Given records
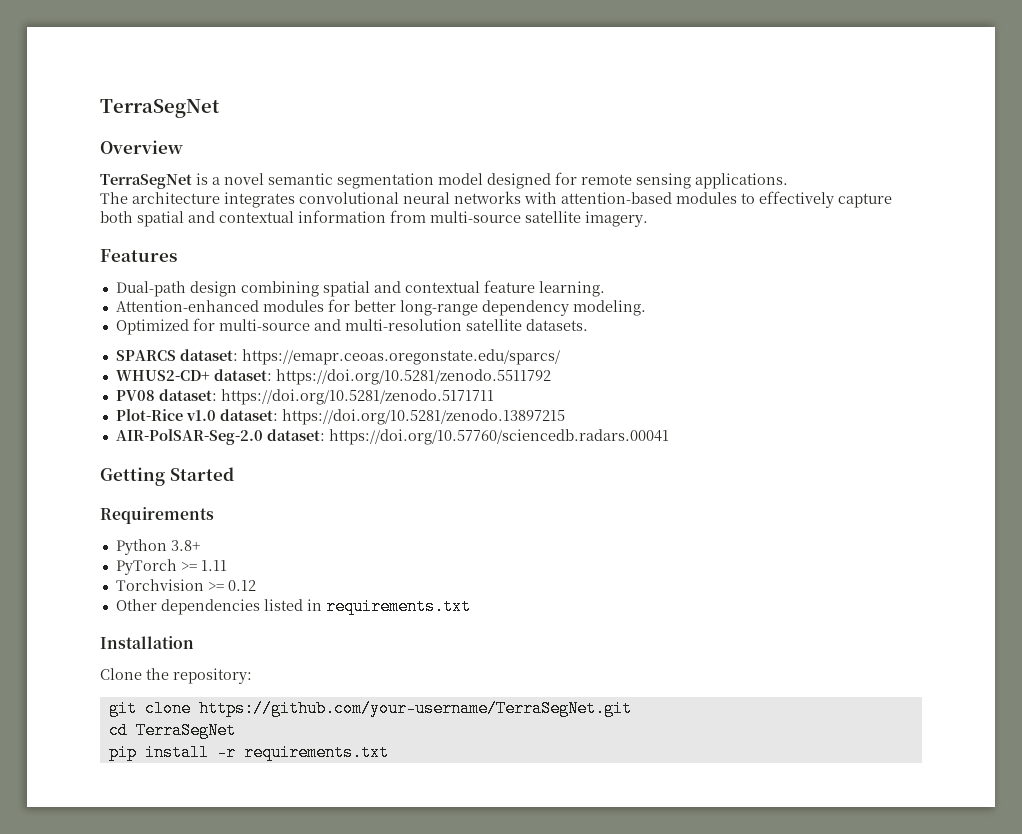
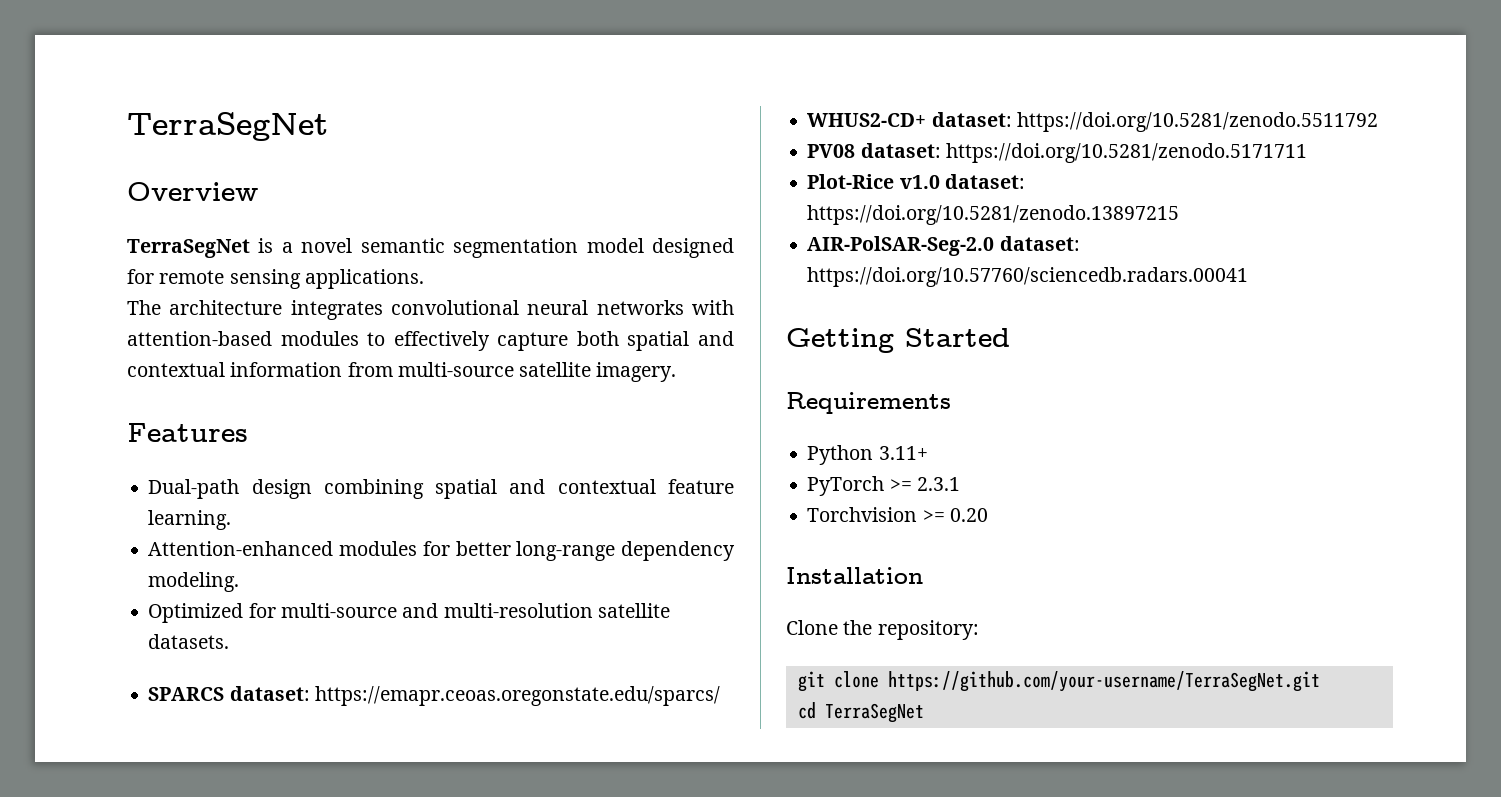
- Python 3.8+
+ Python 3.11+
- PyTorch >= 1.11
+ PyTorch >= 2.3.1
- Torchvision >= 0.12
- Other dependencies listed in requirements.txt
+ Torchvision >= 0.20
- pip install -r requirements.txt

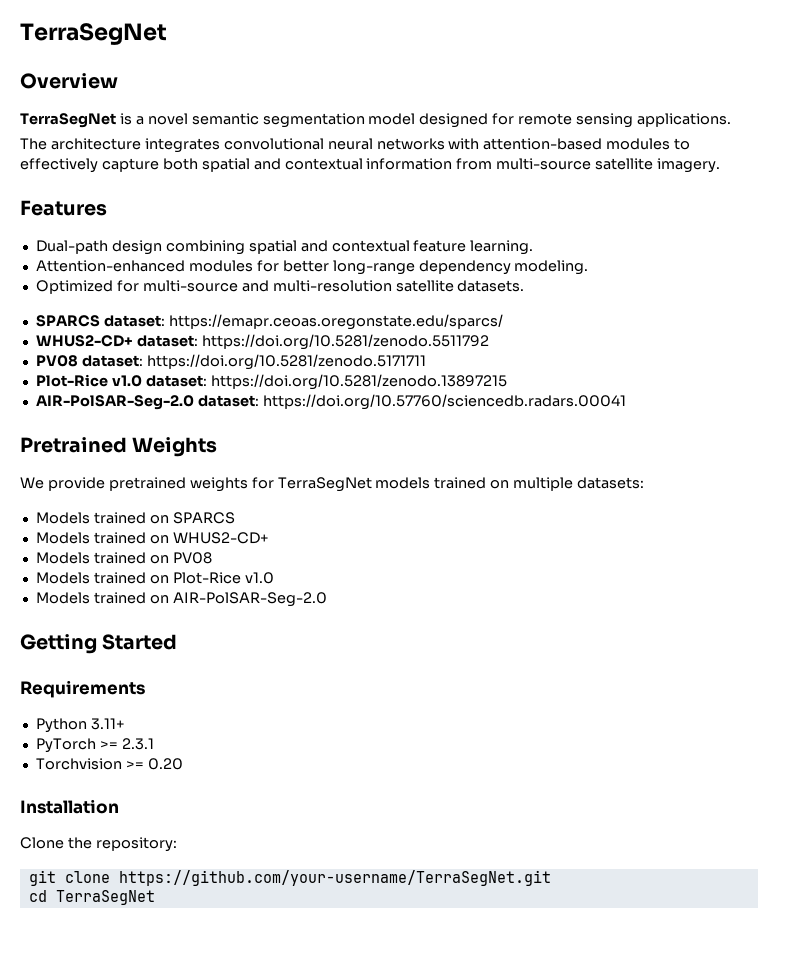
+ Pretrained Weights
+ We provide pretrained weights for TerraSegNet models trained on multiple datasets:
+ Models trained on SPARCS
+ Models trained on WHUS2-CD+
+ Models trained on PV08
+ Models trained on Plot-Rice v1.0
+ Models trained on AIR-PolSAR-Seg-2.0

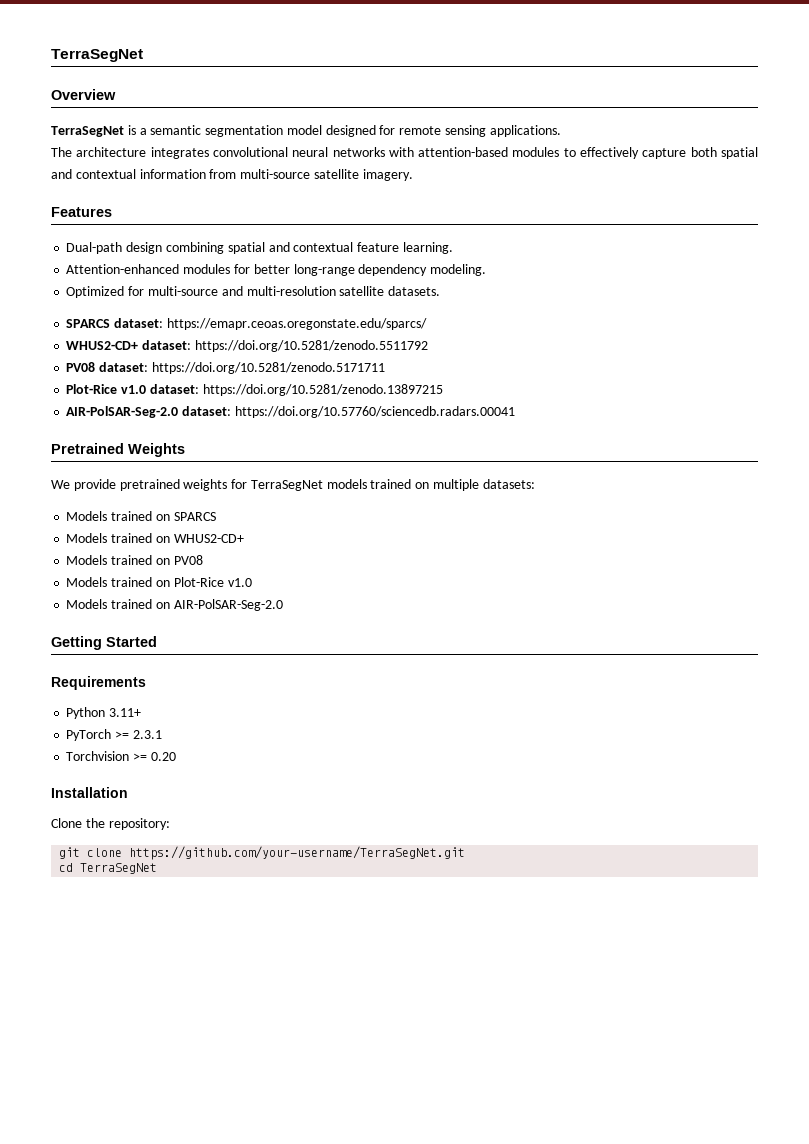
- TerraSegNet is a novel semantic segmentation model designed for remote sensing applications.
+ TerraSegNet is a semantic segmentation model designed for remote sensing applications.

What is being asked
From the data above, report how many lines include the string "semantic". The number alone will do.

Task answer
2